Concise monthly summary for 2025-10: OpenRefine/OpenRefine delivered targeted maintenance, expanded data import capabilities, and improved dependency robustness, enabling stability, security, and broader data ingestion support. The month also included product simplifications to reflect supported features and strengthened driver loading to improve reliability across environments. Business value centers on reduced maintenance risk, enhanced data interoperability, and streamlined user experience.
OpenRefine/OpenRefine – September 2025: Delivered core reliability and maintainability improvements with four major initiatives spanning HTTP client architecture, file import robustness, exporter error handling, and modernized testing infrastructure. These changes improve stability, observability, and developer velocity, while enabling safer data imports and exports across Wikidata integrations.
OpenRefine/OpenRefine – September 2025: Delivered core reliability and maintainability improvements with four major initiatives spanning HTTP client architecture, file import robustness, exporter error handling, and modernized testing infrastructure. These changes improve stability, observability, and developer velocity, while enabling safer data imports and exports across Wikidata integrations.
August 2025 monthly summary for OpenRefine/OpenRefine focused on stabilizing deployment workflows and improving test reliability. Key CI/CD enhancements migrated artifact deployment to the OSSRH Staging API, cleaned up the snapshot publishing workflow, and reverted conflicting snapshot repository changes to restore build stability. The period also included a targeted test resource URL update to ensure tests exercise the correct endpoint, reducing flaky tests and aligning with the current infrastructure. Overall, these efforts reduce deployment risk, improve maintainability, and position the project for smoother releases with clearer responsibilities between staging and central repositories.
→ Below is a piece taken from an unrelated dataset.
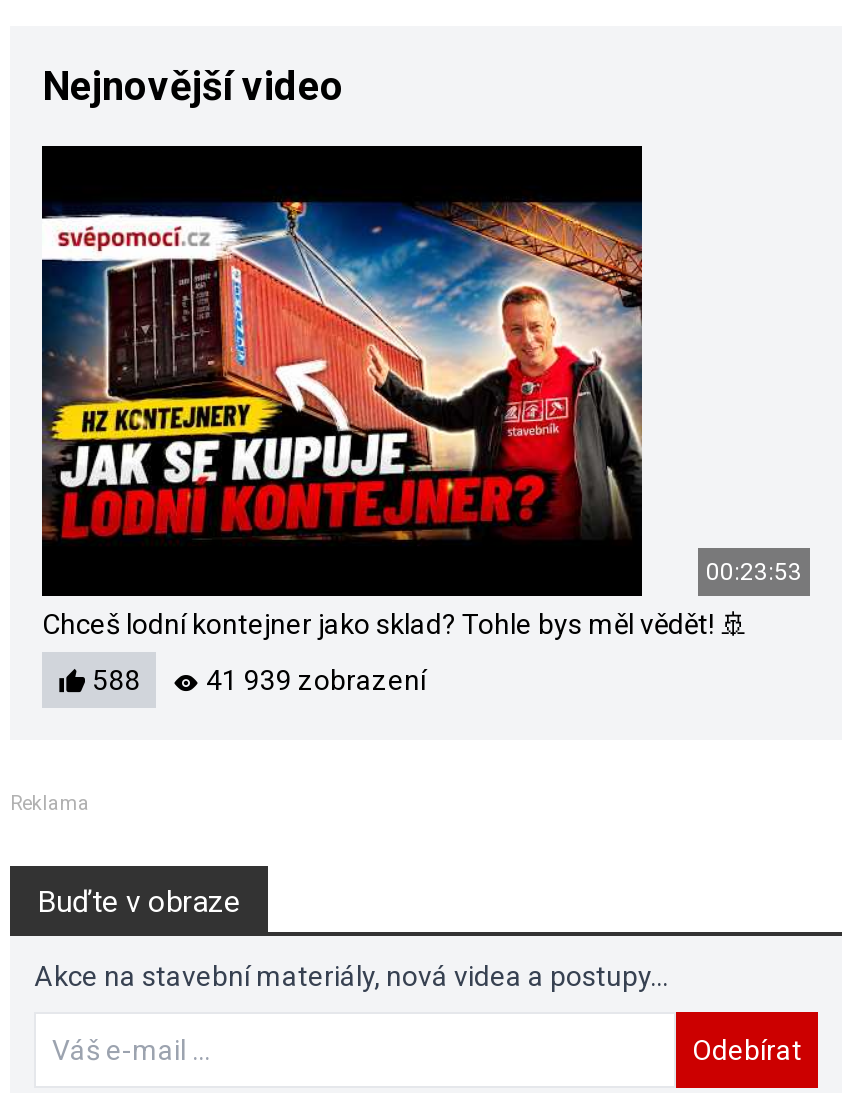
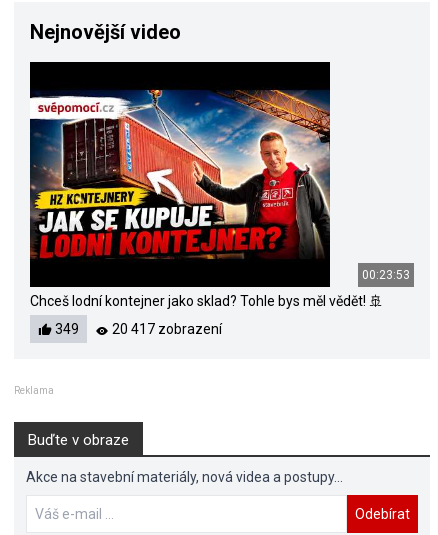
- 588
+ 349

- 41 939 zobrazení
+ 20 417 zobrazení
August 2025 monthly summary for OpenRefine/OpenRefine focused on stabilizing deployment workflows and improving test reliability. Key CI/CD enhancements migrated artifact deployment to the OSSRH Staging API, cleaned up the snapshot publishing workflow, and reverted conflicting snapshot repository changes to restore build stability. The period also included a targeted test resource URL update to ensure tests exercise the correct endpoint, reducing flaky tests and aligning with the current infrastructure. Overall, these efforts reduce deployment risk, improve maintainability, and position the project for smoother releases with clearer responsibilities between staging and central repositories.
In 2024-10 for OpenRefine/OpenRefine, delivered targeted bug fixes and stability improvements focused on robustness and test reliability. Notable work includes expanding ToString error handling to catch IllegalFormatException and adding tests, and stabilizing facet UI tests by addressing flakiness and enabling the collapse test; these changes improve user-facing reliability and CI feedback loops, enabling faster iteration on data cleaning features.
In 2024-10 for OpenRefine/OpenRefine, delivered targeted bug fixes and stability improvements focused on robustness and test reliability. Notable work includes expanding ToString error handling to catch IllegalFormatException and adding tests, and stabilizing facet UI tests by addressing flakiness and enabling the collapse test; these changes improve user-facing reliability and CI feedback loops, enabling faster iteration on data cleaning features.